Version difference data
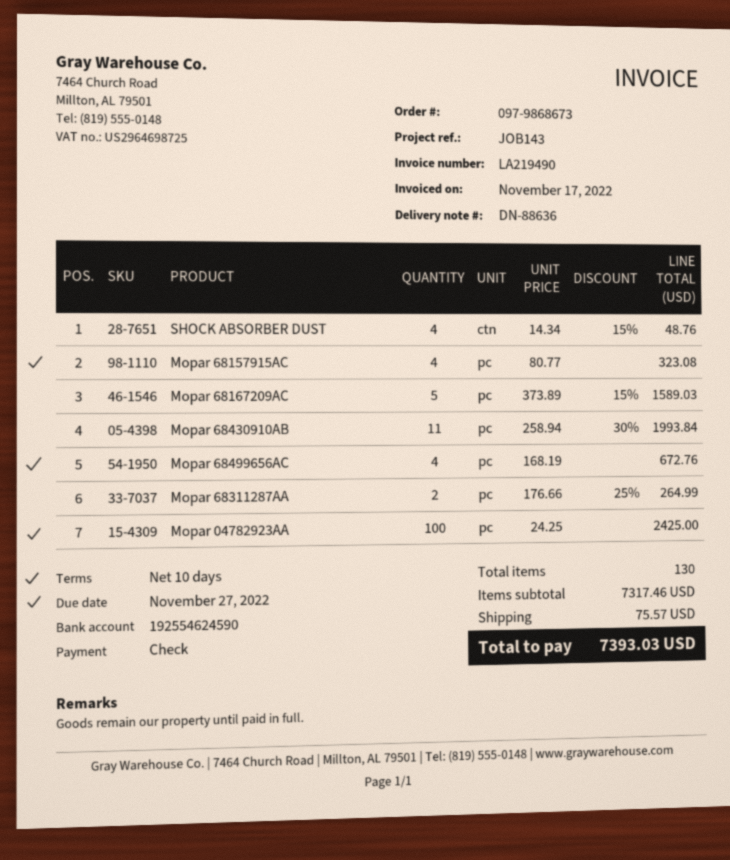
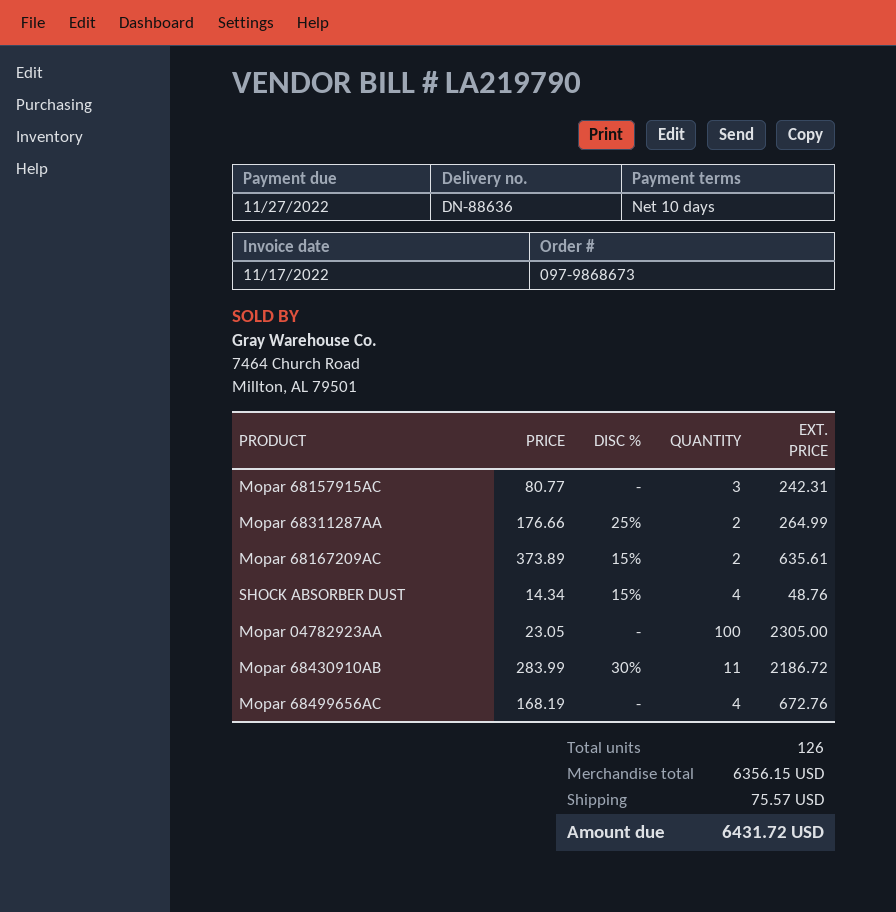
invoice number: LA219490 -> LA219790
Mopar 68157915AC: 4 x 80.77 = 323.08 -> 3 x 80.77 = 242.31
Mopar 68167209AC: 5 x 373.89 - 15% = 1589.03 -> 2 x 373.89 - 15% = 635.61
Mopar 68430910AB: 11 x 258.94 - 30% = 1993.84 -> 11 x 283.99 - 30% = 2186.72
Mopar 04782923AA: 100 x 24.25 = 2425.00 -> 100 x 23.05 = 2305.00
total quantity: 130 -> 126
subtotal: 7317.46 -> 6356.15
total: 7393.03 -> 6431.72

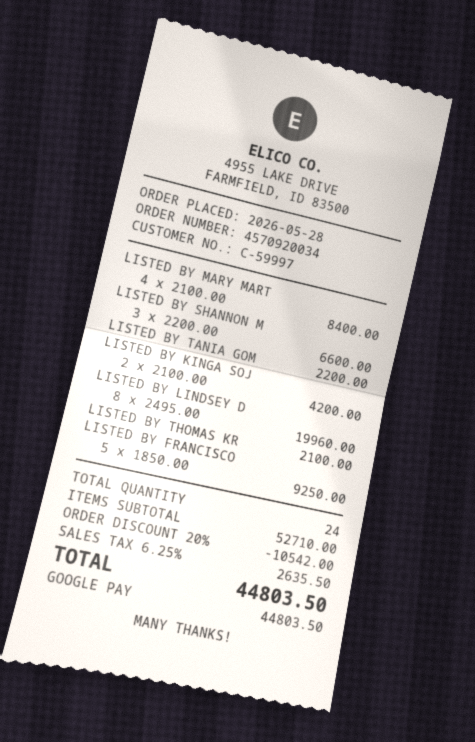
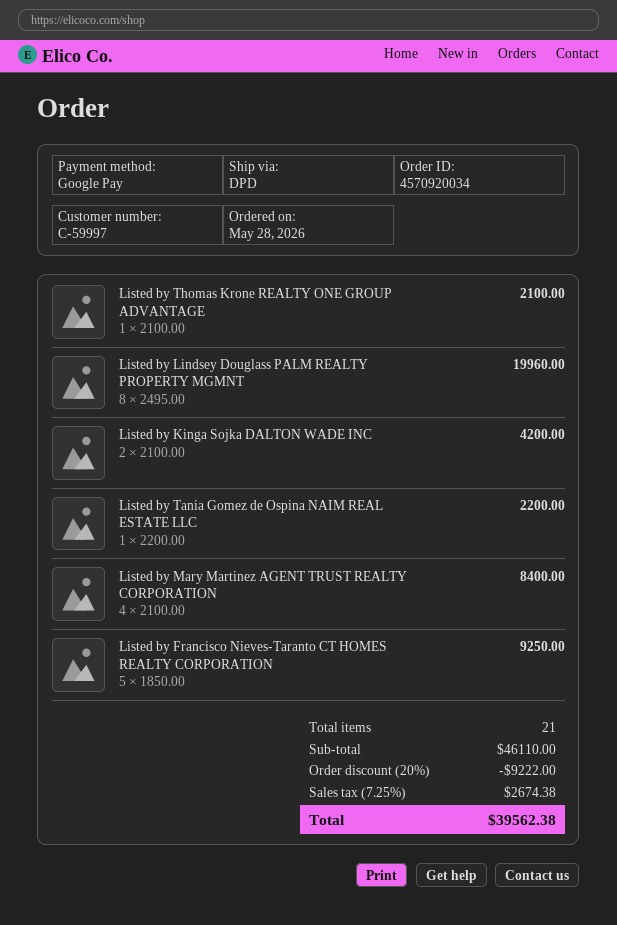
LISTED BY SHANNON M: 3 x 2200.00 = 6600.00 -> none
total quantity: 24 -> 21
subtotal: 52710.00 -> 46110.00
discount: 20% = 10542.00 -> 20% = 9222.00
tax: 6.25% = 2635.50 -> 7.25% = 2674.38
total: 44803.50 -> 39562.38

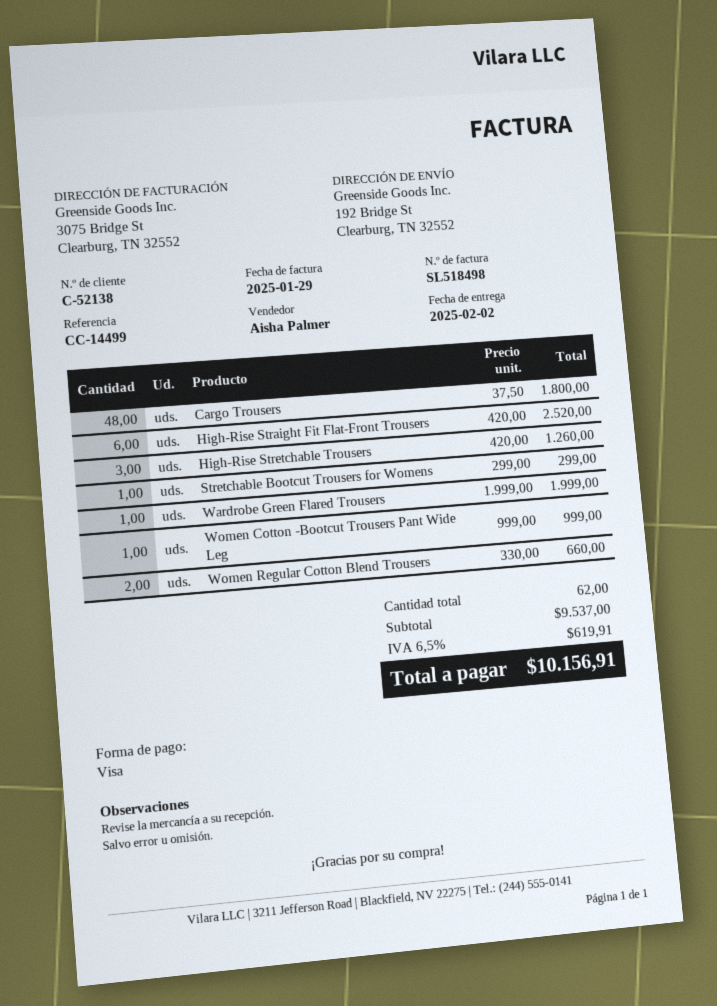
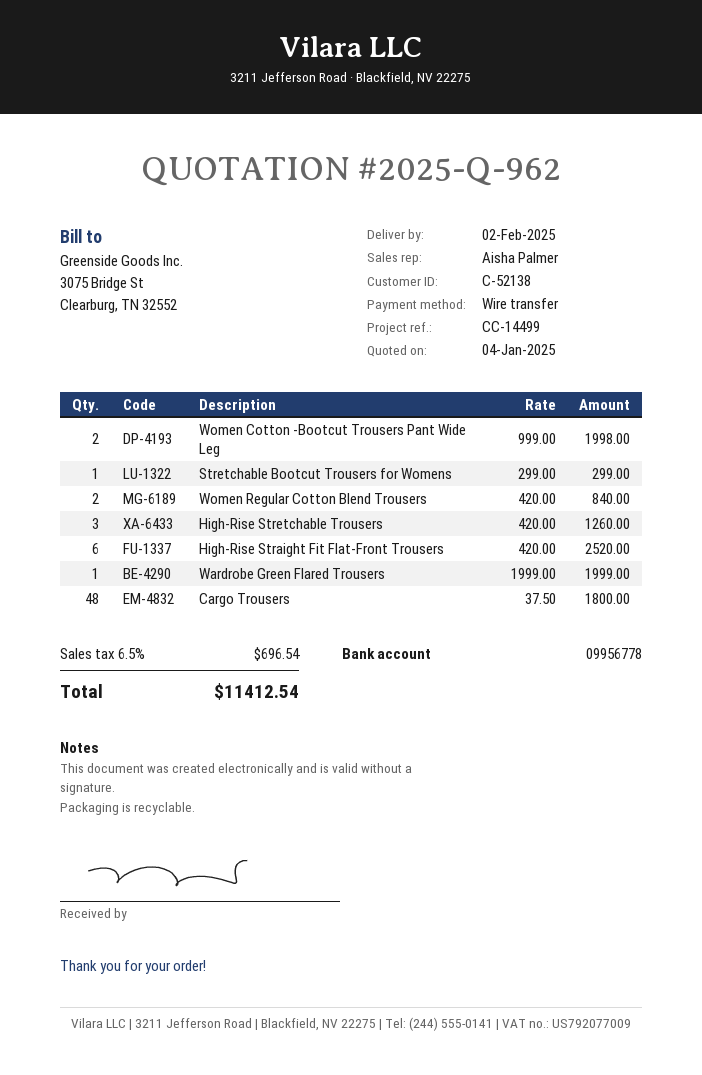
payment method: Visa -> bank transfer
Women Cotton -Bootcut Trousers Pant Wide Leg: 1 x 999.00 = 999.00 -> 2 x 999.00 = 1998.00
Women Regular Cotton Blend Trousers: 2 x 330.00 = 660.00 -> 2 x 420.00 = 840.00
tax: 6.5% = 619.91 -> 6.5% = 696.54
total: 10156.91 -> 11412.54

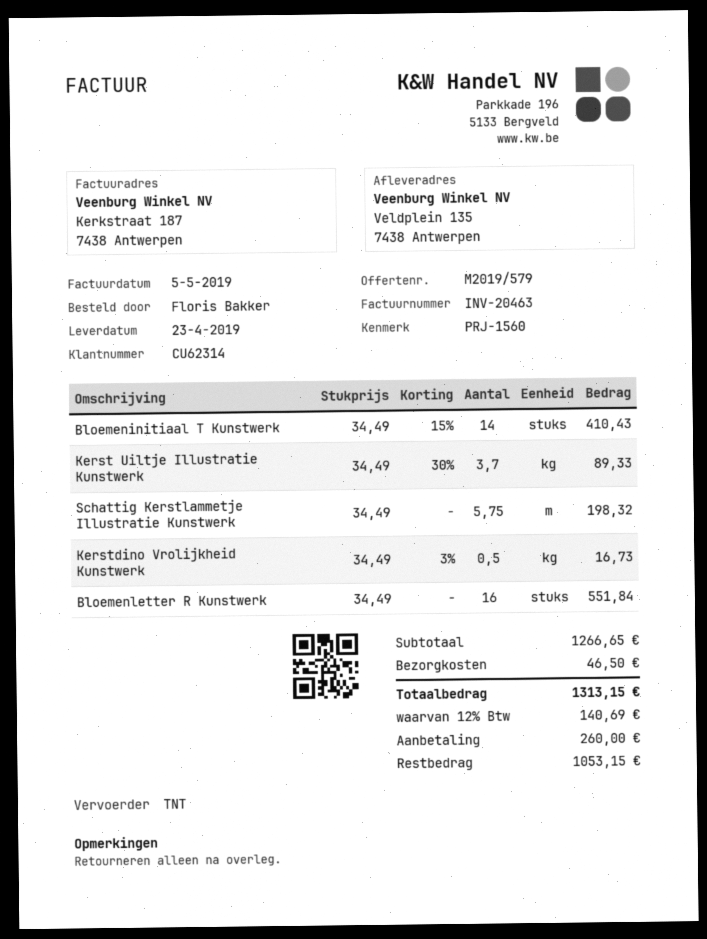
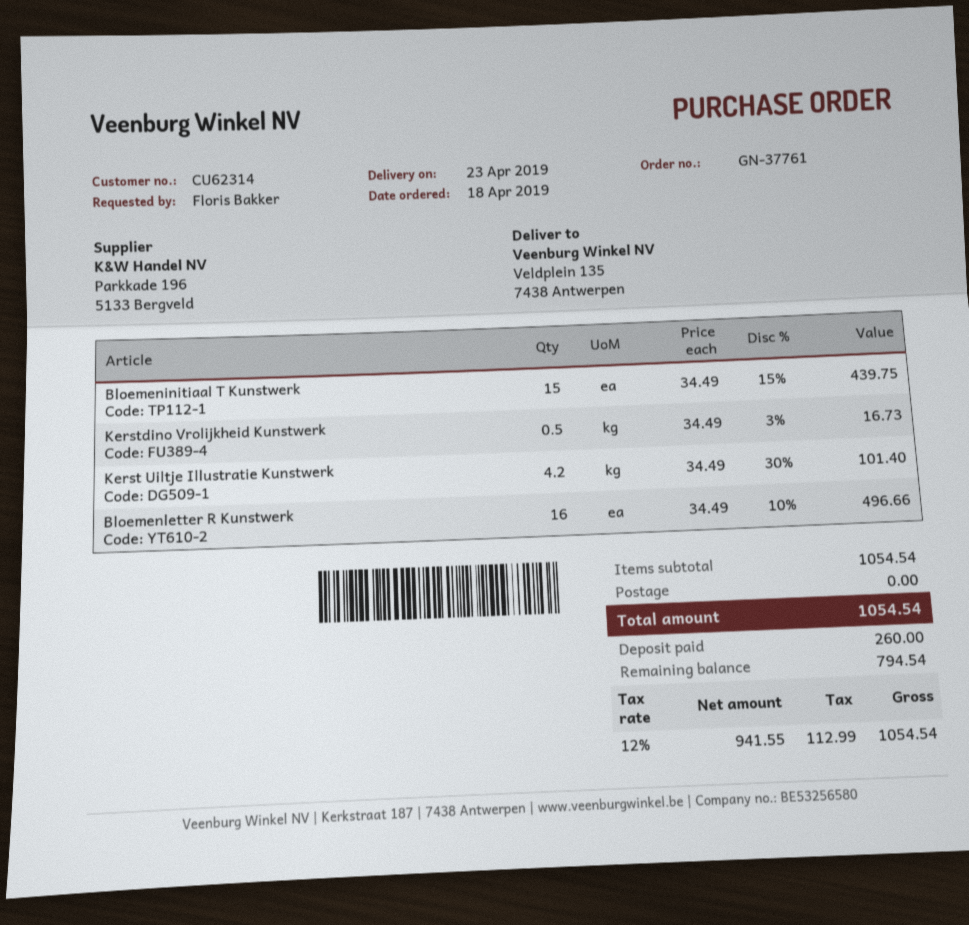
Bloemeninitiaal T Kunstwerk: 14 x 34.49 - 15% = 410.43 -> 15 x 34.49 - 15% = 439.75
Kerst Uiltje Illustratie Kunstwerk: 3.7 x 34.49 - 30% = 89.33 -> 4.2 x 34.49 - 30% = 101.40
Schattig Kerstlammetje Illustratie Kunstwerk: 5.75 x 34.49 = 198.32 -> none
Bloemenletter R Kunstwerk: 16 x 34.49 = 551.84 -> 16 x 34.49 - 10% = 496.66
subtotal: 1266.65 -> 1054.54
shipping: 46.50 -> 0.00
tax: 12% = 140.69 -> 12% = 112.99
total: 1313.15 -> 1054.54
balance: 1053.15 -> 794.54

**To do:**
What is needed is a word-for-word copy of the data above, free of any images.

**Written answer:**
invoice number: LA219490 -> LA219790
Mopar 68157915AC: 4 x 80.77 = 323.08 -> 3 x 80.77 = 242.31
Mopar 68167209AC: 5 x 373.89 - 15% = 1589.03 -> 2 x 373.89 - 15% = 635.61
Mopar 68430910AB: 11 x 258.94 - 30% = 1993.84 -> 11 x 283.99 - 30% = 2186.72
Mopar 04782923AA: 100 x 24.25 = 2425.00 -> 100 x 23.05 = 2305.00
total quantity: 130 -> 126
subtotal: 7317.46 -> 6356.15
total: 7393.03 -> 6431.72

LISTED BY SHANNON M: 3 x 2200.00 = 6600.00 -> none
total quantity: 24 -> 21
subtotal: 52710.00 -> 46110.00
discount: 20% = 10542.00 -> 20% = 9222.00
tax: 6.25% = 2635.50 -> 7.25% = 2674.38
total: 44803.50 -> 39562.38

payment method: Visa -> bank transfer
Women Cotton -Bootcut Trousers Pant Wide Leg: 1 x 999.00 = 999.00 -> 2 x 999.00 = 1998.00
Women Regular Cotton Blend Trousers: 2 x 330.00 = 660.00 -> 2 x 420.00 = 840.00
tax: 6.5% = 619.91 -> 6.5% = 696.54
total: 10156.91 -> 11412.54

Bloemeninitiaal T Kunstwerk: 14 x 34.49 - 15% = 410.43 -> 15 x 34.49 - 15% = 439.75
Kerst Uiltje Illustratie Kunstwerk: 3.7 x 34.49 - 30% = 89.33 -> 4.2 x 34.49 - 30% = 101.40
Schattig Kerstlammetje Illustratie Kunstwerk: 5.75 x 34.49 = 198.32 -> none
Bloemenletter R Kunstwerk: 16 x 34.49 = 551.84 -> 16 x 34.49 - 10% = 496.66
subtotal: 1266.65 -> 1054.54
shipping: 46.50 -> 0.00
tax: 12% = 140.69 -> 12% = 112.99
total: 1313.15 -> 1054.54
balance: 1053.15 -> 794.54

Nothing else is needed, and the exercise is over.